Kernel panic, system freezes, no BSOD

I’ve been experiencing sporadic kernel panics on my laptop for the last couple of months. I have no idea, what could be causing them, or how to even start debugging this issue. It happens often enough to be annoying, but not often enough for me to be able to consistently reproduce it.

I think that it’s a kernel panic, because the CAPS LOCK key indicator starts flashing, and the system becomes completely unresponsive. I can’t switch to a VT, sysrq keys don’t do anything (I have verified that they are enabled and working under normal conditions) and even the power button doesn’t do anything unless I force a hardware reset by holding it for like 30 seconds. Unfortunately, I don’t get the Black Screen Of Death during the kernel panic (the laptop monitor and the external screen just freeze on the last frame of my desktop environment) and there is seemingly nothing suspicious in journalctl after a reboot (except that the logs just cut off at a random point, of course).

The first few times it happened was during a nixos-rebuild switch. However, this doesn’t seem to be a problem with any specific generation/configuration, because after that crash I was able to do a nixos-rebuild boot + manual reboot into that configuration with no problems. And just now it happened randomly during normal light use (watching YouTube).

How do you even debug something like this? After the last time it happened, I decided to set boot.kernel.sysctl."kernel.panic_on_oops" = 1 and boot.crashDump.enable = true in hopes that I might be able to catch the problem at an earlier stage or to display some kind of error instead of just freezing the system, but no luck so far.

I’ve seen this post about debugging kernel panics, but I wasn’t able to find any NixOS options or packages searching for kdump and I don’t know nearly enough about this topic to be able to adapt this guide from Debian to NixOS.

I think (?) that the new drm_panic kernel feature is supposed to help with such issues (it’s supposed to show kernel panic messages even without the fb console), but I have no idea which kernel version is it available in or how to enable it.

Any suggestions/recommendations?

1 Like

If you have an Nvidia GPU, this might be related to:

In which case you have to roll back the drivers to an earlier version until Nvidia fixes the issues.

1 Like

Thanks, I am indeed using the proprietary nvidia drivers, so I might try downgrading them.

However, I’d still prefer to have a way to see the kernel panic message or do a coredump of the kernel for debugging. Changing random things about my system until the crashes stop is a suboptimal solution, given that I can’t even verify that the problem is caused by the nvidia drivers.

The solution isn’t as random when the issues that you’ve described (random freezes, caps lock flashing, …) are too close to the current problem to be a coincidence.
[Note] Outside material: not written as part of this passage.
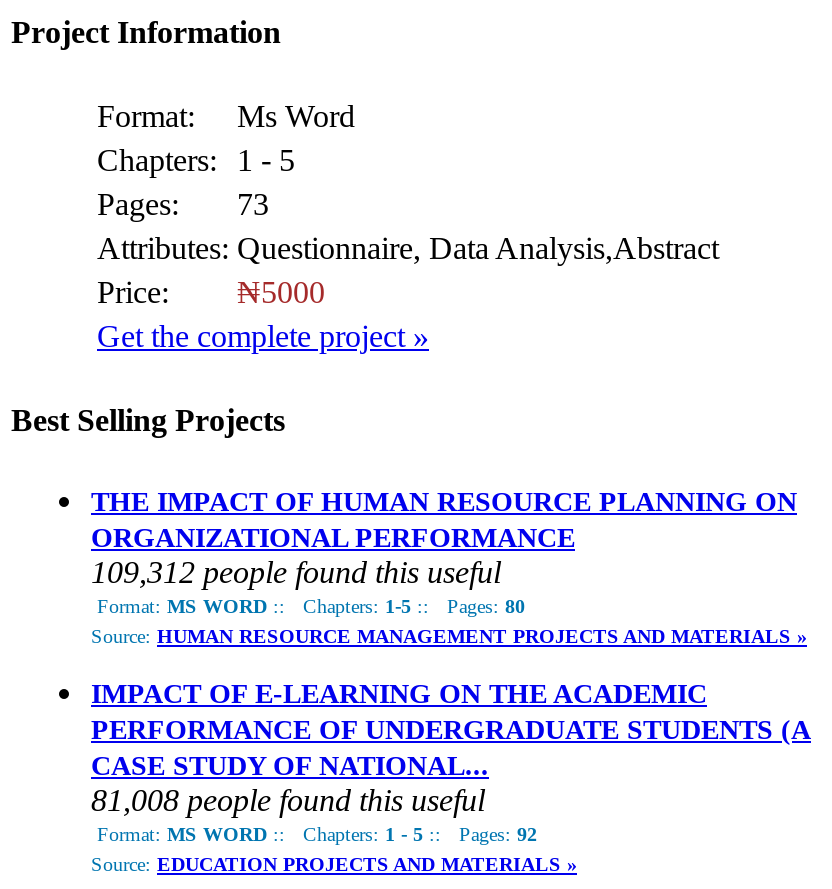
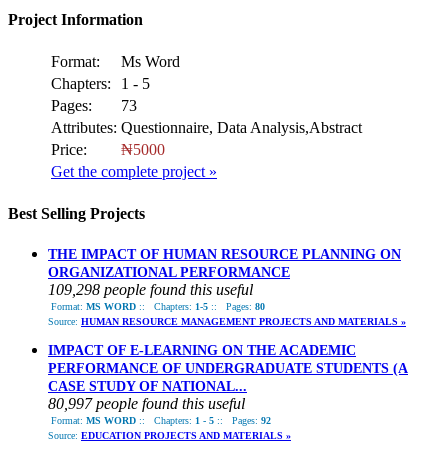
- 109,312 people found this useful
+ 109,298 people found this useful

- 81,008 people found this useful
+ 80,997 people found this useful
Knowing that you use the proprietary drivers only confirms that.

As to how you can debug things further, I honestly have no idea. I’ve been running the 550.78 drivers with hardware.nvidia.powerManagement.finegrained = true; under X11 and I didn’t have any problems anymore, so I stopped messing with it. Some users reported that rolling back the drivers works, so you’re free to try that as well.

The script, which would probably help you collect more information is missing from NixOS, as well, which can make debugging harder.

That being said, if you’d still like to help, you should probably follow this thread on the Nvidia forum:

The solution isn’t as random when the issues that you’ve described (random freezes, caps lock flashing, …) are too close to the current problem to be a coincidence.

I’ve been having this issue for a long time and just happened to decide to post it after the latest crash. If I am reading the nixpkgs git history correctly, linuxPackages.nvidiaPackages.latest got updated to the 550 driver line around march 3rd this year and I am ~90% sure that my first kernel panic predates that (I think it was in early february).

Also, a “random freeze” and flashing caps lock key are just the symptoms of a kernel panic (AFAIK). Additionally, my experience doesn’t perfectly match with what other users are describing. Supposedly, these people are getting kernel panics quite frequently/consistently and primarily under some load (installing packages). In my case, the crashes are relatively rare (it’s been happening for moths now, and I’ve only now been annoyed enough to make this thread) and have happened even during relatively idle operation.

Finally, even if this particular kernel panic was caused by the nvidia drivers, the fact that the kernel panic message isn’t displayed for some reason would still be an issue that I’d like to fix. I’m not necessarily blaming NixOS for this, but I know for a fact that you can get kernel panics to display properly (you can see the BlackSOD photos provided by people in the nvidia forums and I think I vaguely remember it working on my laptop back when I was daily driving Arch).

1 Like

I just shared what I know. Good luck in all cases and I hope you solve your issues.